▶ What the task asks:
Copy every record below exactly, leaving out any pictures.

Stored data entries:
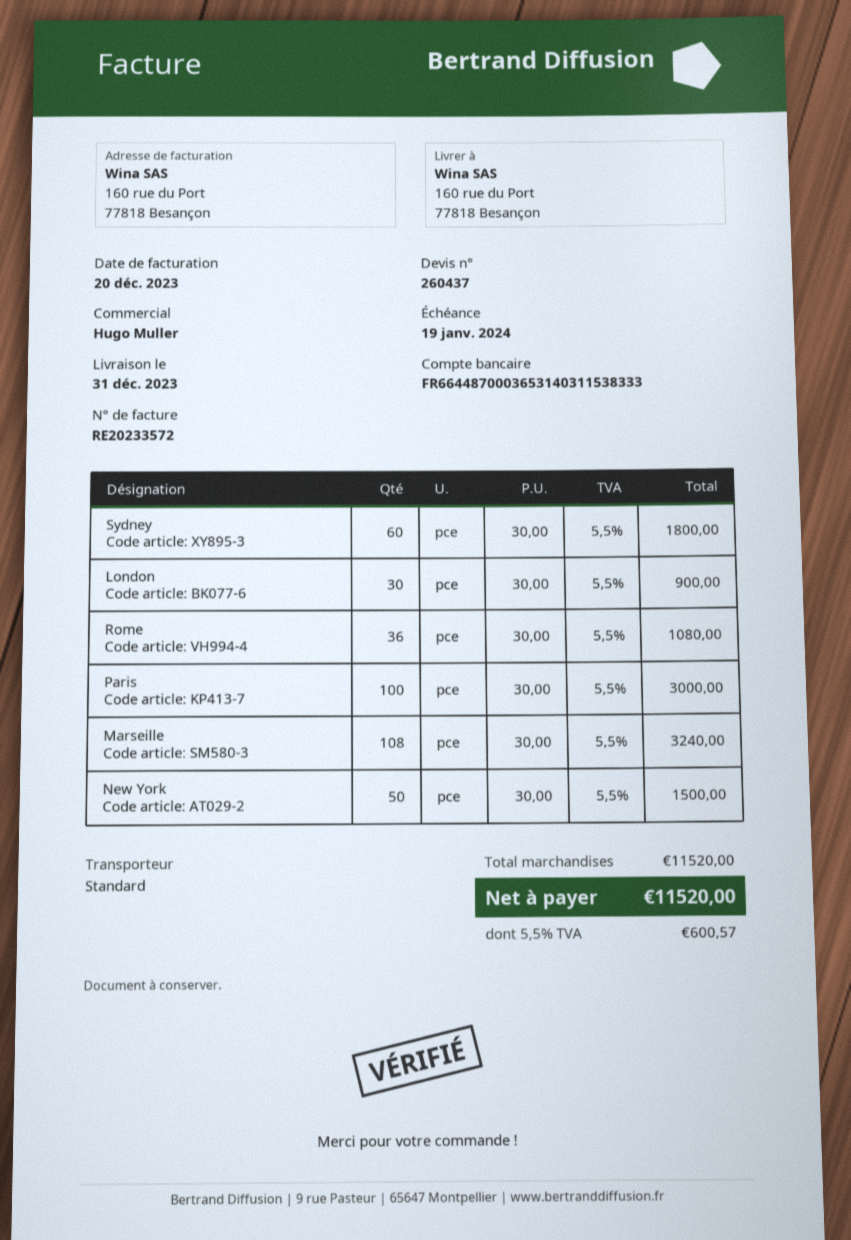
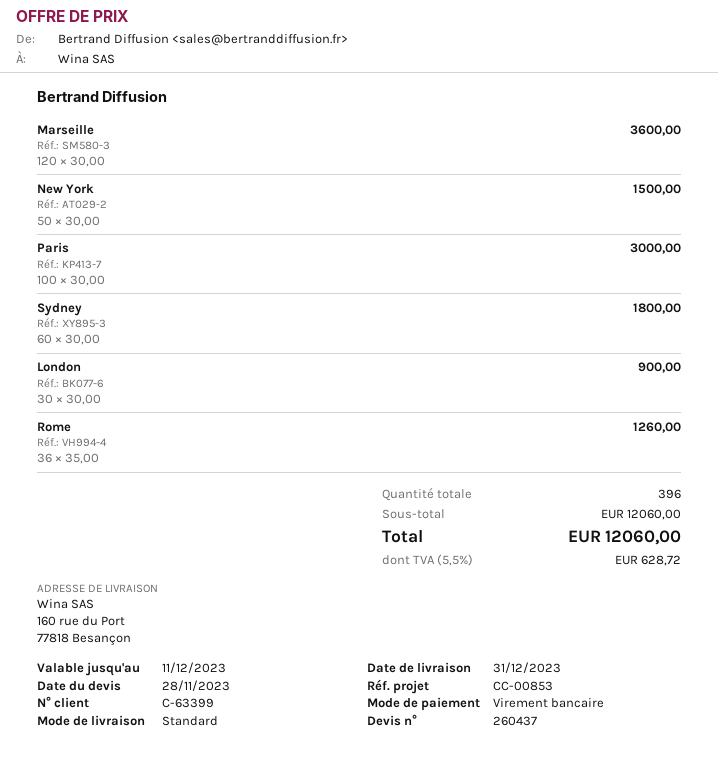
Rome: 36 x 30.00 = 1080.00 -> 36 x 35.00 = 1260.00
Marseille: 108 x 30.00 = 3240.00 -> 120 x 30.00 = 3600.00
subtotal: 11520.00 -> 12060.00
tax: 5.5% = 600.57 -> 5.5% = 628.72
total: 11520.00 -> 12060.00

▶ Answer to the exercise:
Rome: 36 x 30.00 = 1080.00 -> 36 x 35.00 = 1260.00
Marseille: 108 x 30.00 = 3240.00 -> 120 x 30.00 = 3600.00
subtotal: 11520.00 -> 12060.00
tax: 5.5% = 600.57 -> 5.5% = 628.72
total: 11520.00 -> 12060.00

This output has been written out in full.